According to the city, a five-block section of the boardwalk, between Riverside and Laurelton boulevards, is on schedule to be completed by July 23, meeting a 100-day milestone agreement with the contractor. The entire project is expected to be completed in November.
Keating said that he was out of the country for four months, and only recently became aware of the materials the city decided to use.
“We held large-scale public input meetings and focus groups, we had surveys and there was ample time for Long Beach residents to ask questions and voice any concerns,” said city spokesman Gordon Tepper. “This has been an open process for many months, and there has been no concern from Long Beach residents regarding the use of tropical hardwood. Only seven months later does someone from another area get up and speak at good and welfare.”
Keating said that Rainforest Relief, which is based in New York City, is considering suing the city and filing an injunction to stop workers from laying down any more boards. He wants the city to return the boards it has already purchased and choose a different material that is equally sturdy, but less environmentally damaging, like recycled plastic or domestic wood.

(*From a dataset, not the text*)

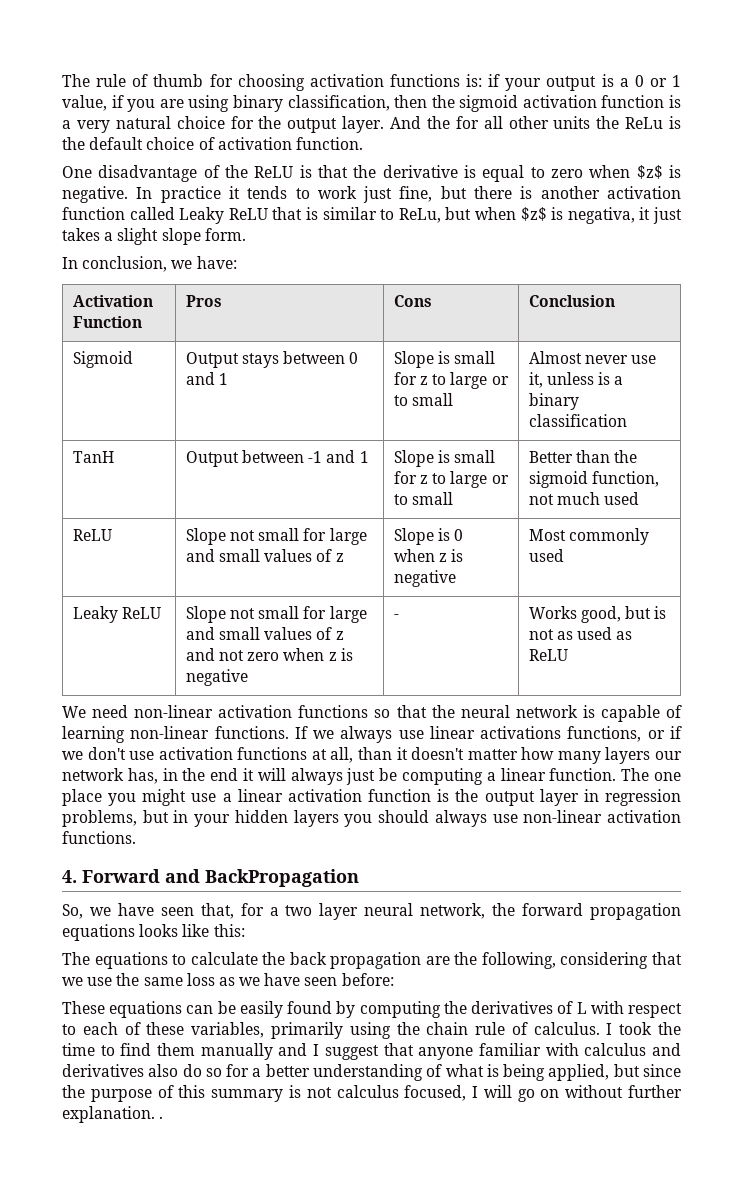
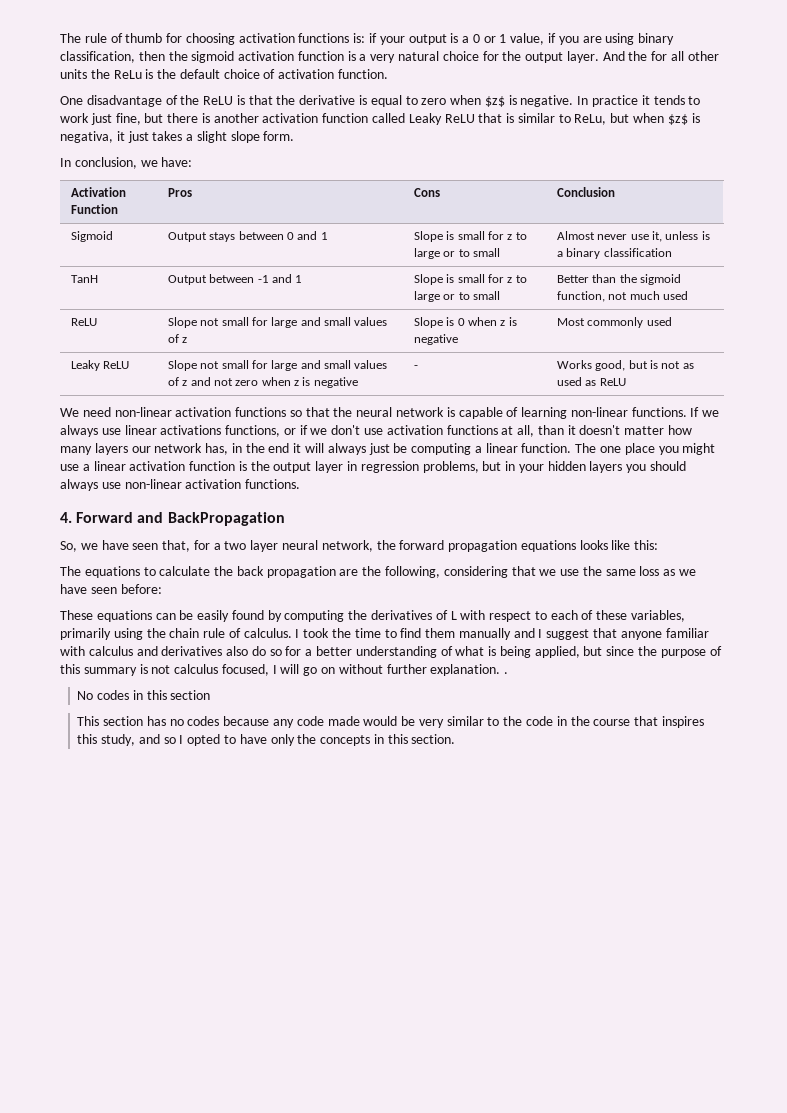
(164, 1117) none -> [77,690,211,700] [77,716,704,728] [77,734,456,746] // No codes in this section // This section has no codes because any code made would be very similar to the code in the course that inspires this study, and so I opted to have only the concepts in this section.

Klein insisted that the organization has no viable claim against the city, because it is operating within the parameters of the ordinance. He added that because the ordinance was established by city, the council is within its rights to rescind the law at any time.
“It’s not like there’s some mandate on the city,” Klein said. “This is its own self-restriction that the city placed upon itself. If the city decided that it wanted to [use] any sort of wood it wants, that’s the city’s ability. Times have changed since 2001, and the city could in fact decide to use any wood it wants. This guy has really no argument.”